Shedding some light on DARC
Ross Bannister, November 2023
Data assimilation as a scientific tool for weather forecasting and beyond
In the early 2000s few academic groups around the world were doing research into the activity that we call “data assimilation”. Data assimilation is the process of combining imperfect model information and imperfect observations. This is extremely important for weather forecasting as without accurate and balanced starting conditions, forecast models cannot make meaningful predictions.
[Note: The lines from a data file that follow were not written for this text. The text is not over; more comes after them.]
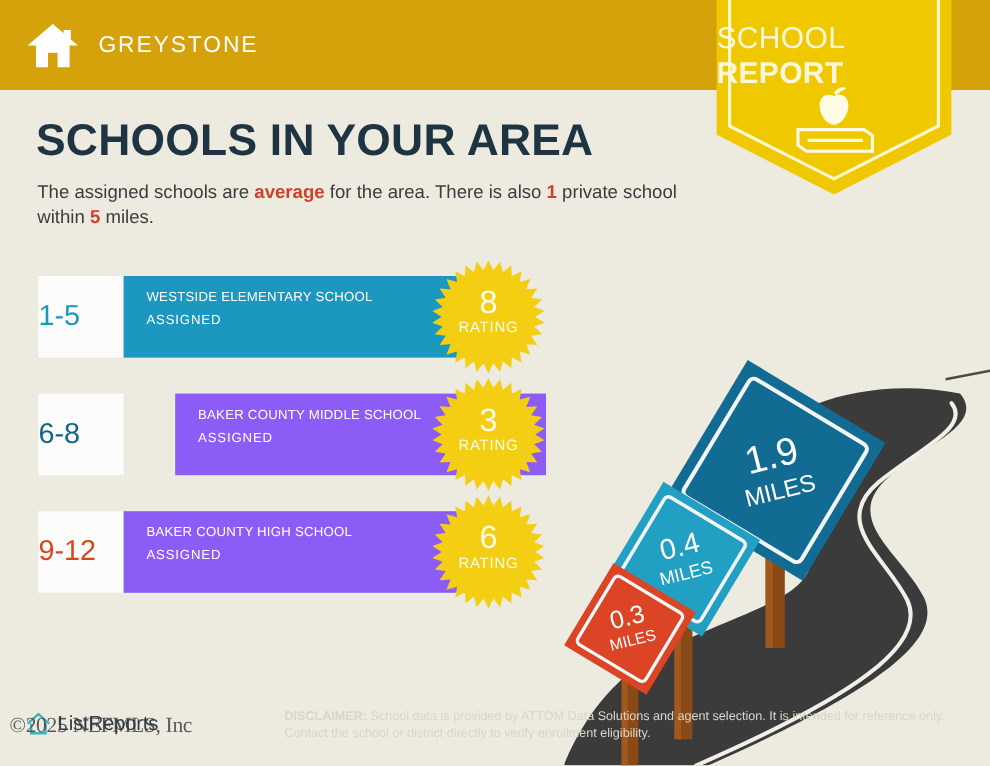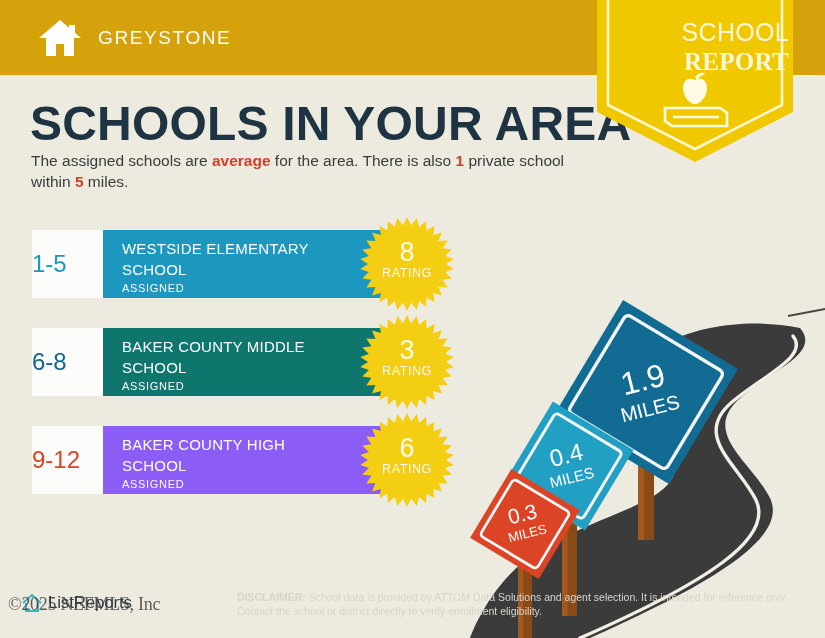--- a/index.html
+++ b/index.html
@@ -10,41 +10,41 @@
     position:relative;
     overflow:hidden;
   }
   #page { position:relative; width:825px; height:638px; background:#EDEAE0; overflow:hidden; }
 
   
   .header {
     position:absolute; left:0; top:0; width:825px; height:75px;
     background:#D5A20C; z-index:5;
   }
-  .brand-row { display:flex; align-items:center; height:75px; padding-left:38px; }
+  .brand-row { display:flex; align-items:center; height:75px; padding-left:22px; }
   .home-icon { width:44px; height:40px; flex:0 0 auto; }
   .brand-name {
     color:#FFFFFF; font-size:19px; letter-spacing:1.6px;
     margin-left:16px; font-weight:400;
   }
 
   
   .badge { position:absolute; left:597px; top:0; width:196px; height:162px; z-index:6; }
   .badge svg { display:block; }
   .badge-text {
-    position:absolute; left:0; top:18px; width:192px; text-align:right;
+    position:absolute; left:0; top:18px; width:192px; text-align:left;
     color:#FDF6D8; font-size:25px; line-height:29px; letter-spacing:0.3px;
   }
   .badge-text .l1 { display:block; font-weight:400; }
-  .badge-text .l2 { display:block; font-weight:700;font-family:Liberation Serif, serif; }
+  .badge-text .l2 { display:block; font-weight:700; }
 
   
   .title {
     position:absolute; left:30px; top:96px;
-    font-size:48px; font-weight:700; color:#1E3442; letter-spacing:0.2px;
+    font-size:37px; font-weight:700; color:#1E3442; letter-spacing:0.2px;
     z-index:4;
   }
   .subtitle {
     position:absolute; left:31px; top:150px; width:560px;
     font-size:15.5px; line-height:21px; color:#3C3C3C; z-index:4;
   }
   .subtitle b { color:#D0402A; font-weight:700;margin-top:24px; }
 
   
   .schools { position:absolute; left:32px; top:230px; width:420px; z-index:4; }
@@ -53,21 +53,21 @@
   .grade-box {
     position:absolute; left:0; top:0; width:71px; height:68px;
     background:#FCFCFA; display:flex; align-items:center; 
     font-size:24px; font-weight:400;
   }
   .bar {
     position:absolute; left:71px; top:0; width:309px; height:68px;
     padding:8px 0 0 19px; color:#FFFFFF;
   }
   .bar .sname {
-    font-size:15px; line-height:21px; letter-spacing:0.2px; font-weight:400;
+    font-size:11px; line-height:21px; letter-spacing:0.2px; font-weight:400;
     max-width:230px;
   }
   .bar .assigned {
     font-size:11px; letter-spacing:0.7px; margin-top:2px; font-weight:400;
   }
   .starburst { position:absolute; top:-14px; left:327px; width:96px; height:96px; }
   .starburst svg { display:block; }
   .sb-label {
     position:absolute; left:0; top:21px; width:96px; text-align:center;
     color:#FFFDEB; pointer-events:none;
@@ -156,21 +156,21 @@
           <span class="num">8</span>
           <span class="rat">RATING</span>
         </div>
       </div>
     </div>
 
     <div class="school-row">
       <div class="grade-box">
         <span style="color: rgb(18, 101, 142);">6-8</span>
       </div>
-      <div class="bar" style="background: #0f766e;">
+      <div class="bar" style="background: #8b5cf6; margin-left: 43px;">
         <div class="sname">BAKER COUNTY MIDDLE SCHOOL</div>
         <div class="assigned">ASSIGNED</div>
       </div>
       <div class="starburst">
         <svg viewBox="0 0 96 96" width="96" height="96" aria-hidden="true">
             <path d="M48.00 1.00 L52.08 9.21 L57.77 2.03 L60.05 10.91 L67.12 5.06 L67.50 14.23 L75.63 9.98 L74.10 19.02 L82.93 16.55 L79.55 25.08 L88.70 24.50 L83.63 32.14 L92.70 33.48 L86.15 39.89 L94.74 43.09 L87.00 48.00 L94.74 52.91 L86.15 56.11 L92.70 62.52 L83.63 63.86 L88.70 71.50 L79.55 70.92 L82.93 79.45 L74.10 76.98 L75.63 86.02 L67.50 81.77 L67.12 90.94 L60.05 85.09 L57.77 93.97 L52.08 86.79 L48.00 95.00 L43.92 86.79 L38.23 93.97 L35.95 85.09 L28.88 90.94 L28.50 81.77 L20.37 86.02 L21.90 76.98 L13.07 79.45 L16.45 70.92 L7.30 71.50 L12.37 63.86 L3.30 62.52 L9.85 56.11 L1.26 52.91 L9.00 48.00 L1.26 43.09 L9.85 39.89 L3.30 33.48 L12.37 32.14 L7.30 24.50 L16.45 25.08 L13.07 16.55 L21.90 19.02 L20.37 9.98 L28.50 14.23 L28.88 5.06 L35.95 10.91 L38.23 2.03 L43.92 9.21 Z" fill="#F4CE12"></path>
           </svg>
         <div class="sb-label">
           <span class="num">3</span>
           <span class="rat">RATING</span>

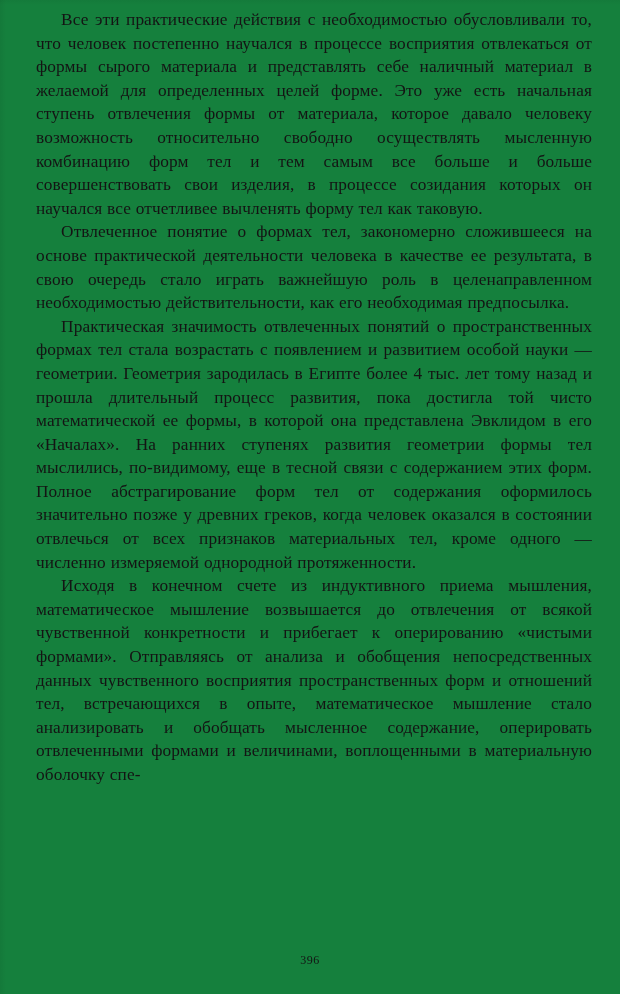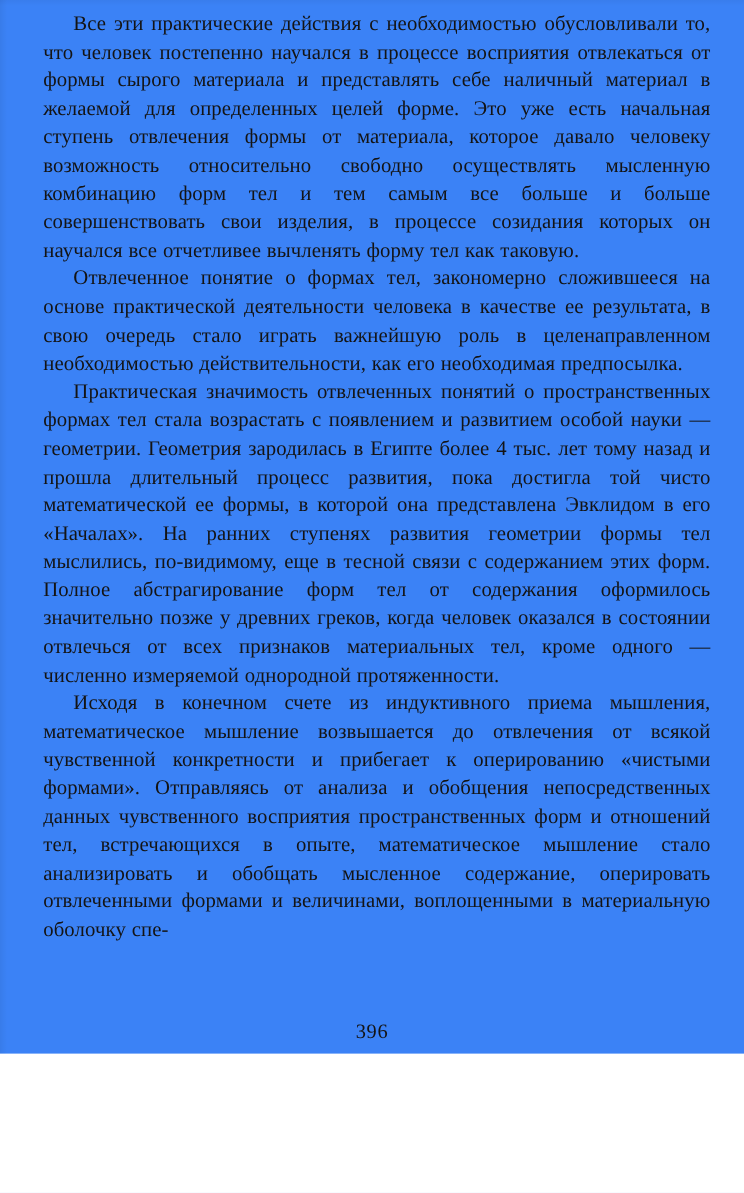--- a/index.html
+++ b/index.html
@@ -13,24 +13,24 @@
     font-family: "Liberation Serif", serif;
     color: #1a1a1a;
     position: relative;
     overflow: hidden;
   }
   .page {
     position: absolute;
     left: 0;
     top: 0;
     width: 620px;
-    height: 878px;
+    height: 994px;
     box-sizing: border-box;
     padding: 8px 28px 0 36px;
-    background: #3b82f6;
+    background: #15803d;
   }
   .body-text {
     font-size: 17.3px;
     line-height: 23.6px;
     text-align: justify;
     text-justify: inter-word;
     letter-spacing: 0.1px;
     word-spacing: 0.4px;
     color: #141414;
   }
@@ -38,23 +38,23 @@
     margin: 0;
     text-indent: 1.45em;
   }
   .body-text p.first {
     text-indent: 1.45em;
   }
   .page-number {
     position: absolute;
     left: 0;
     right: 0;
-    bottom: 8px;
+    bottom: 26px;
     text-align: center;
-    font-size: 17px;
+    font-size: 12px;
     font-family: "Liberation Serif", serif;
     color: #141414;
     letter-spacing: 0.5px;
   }
   
   .scan-edge-left {
     position: absolute;
     left: 0; top: 0; bottom: 0;
     width: 6px;
     background: linear-gradient(to right, rgba(0,0,0,0.05), rgba(0,0,0,0));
Indeed all models need to know about “today’s weather” so they can propagate this up-to-the-minute information into a prediction of “tomorrow’s weather”, and beyond.
Knowing today’s weather is non-trivial. The atmosphere is an extensive fluid of around 5 billion cubic km and is described by multiple quantities (wind, temperature, pressure, humidity, cloud, etc.). It is turbulent and chaotic, especially when viewed at small scales. Despite the large number of observations, including from satellite, only a very small part of the volume is measured. This is why data assimilation is needed to combine the ‘theoretical’ model information with the real-world observations.
Data assimilation methods pioneered for weather forecasting are used for other systems too. These include the ocean, the hydrological cycle (e.g. for flood prediction), the carbon cycle, space weather, marine bio-chemical systems, and even disease spread (e.g. Covid). Furthermore, data assimilation is not just used to aid prediction. It is also used to produce datasets of these environmental systems for scientific analysis and societal/commercial exploitation.
Enter the DARC
DARC (the Data Assimilation Research Centre) started in the early 2000s under the directorship of Alan O’Neill, having its HQ in the Meteorology Department at the University of Reading (see the photo of the plaque on display there). It also involved scientists based in Oxford, Cambridge and Edinburgh Universities, and the Rutherford Appleton Laboratory. The initial focus was to use data assimilation to gain information about the stratosphere – a broad, stable layer of the atmosphere above the `weather’, accommodating the ozone layer.
Along with other centres around the UK, DARC was initiated with a budget and the prestigious status as a NERC (Natural Environmental Research Council) Centre of Excellence. Its initial remit was to progress the work of the DARE project (Data Assimilation in Readiness for EnviSat).
DARC scientists worked closely with the Met Office, using its brand new variational data assimilation system, to assimilate data from the EnviSat satellite. EnviSat was launched with great fanfare in 2002 and hosted instruments that could monitor important environmental quantities. DARC was concerned with assimilating stratospheric ozone, temperature and water vapour data from EnviSat (and other) instruments. Stratospheric water vapour, for instance, had never been assimilated before. In September 2002, the stratospheric polar vortex over the south pole – along with the ozone hole – split into two. Such a split in the southern hemisphere had never been seen before. EnviSat, and DARC, saw it happen.
There was also much interest in developing data assimilation methods (such as the variational method mentioned above). Early projects included the development of methods to extract the maximum amount of information from satellite observations, and using physical principles to better quantify errors in the models that observations are meant to reduce.
DARC has been led by several people, who have each encouraged DARC to grow in different directions. In the mid 2000s Martin Ehrendorfer became the director, then Peter Jan van Leeuwen, and then Alberto Carrassi. Since 2021 DARC has been led jointly between Sarah Dance and Amos Lawless. The DARC logo has changed over the years (see below).
Its status – as a NERC funded Centre of Excellence – remained until about 2008, when much of its remit was officially absorbed into NCEO (the National Centre for Earth Observation). DARC, however, remains as the identity of an active research group at the University of Reading.
DARC is currently made up of about 25 scientists. Many still work on weather-related problems, but others work on a wider range of environmental systems, such as those mentioned above.
The variational method (much developed from the early days) is still the workhorse of weather forecasting, but DARC’s research also embraces ensemble, particle, and hybrid methods of solving theoretical and practical assimilation problems. DARC also runs an annual training course.
Incidentally, all of these data assimilation methods emerge from a fundamental theorem of probability called Bayes’ Theorem (reflecting the inevitable probabilistic approaches of dealing with uncertainty in complex systems), which DARC’s work has been faithful to from the very beginning.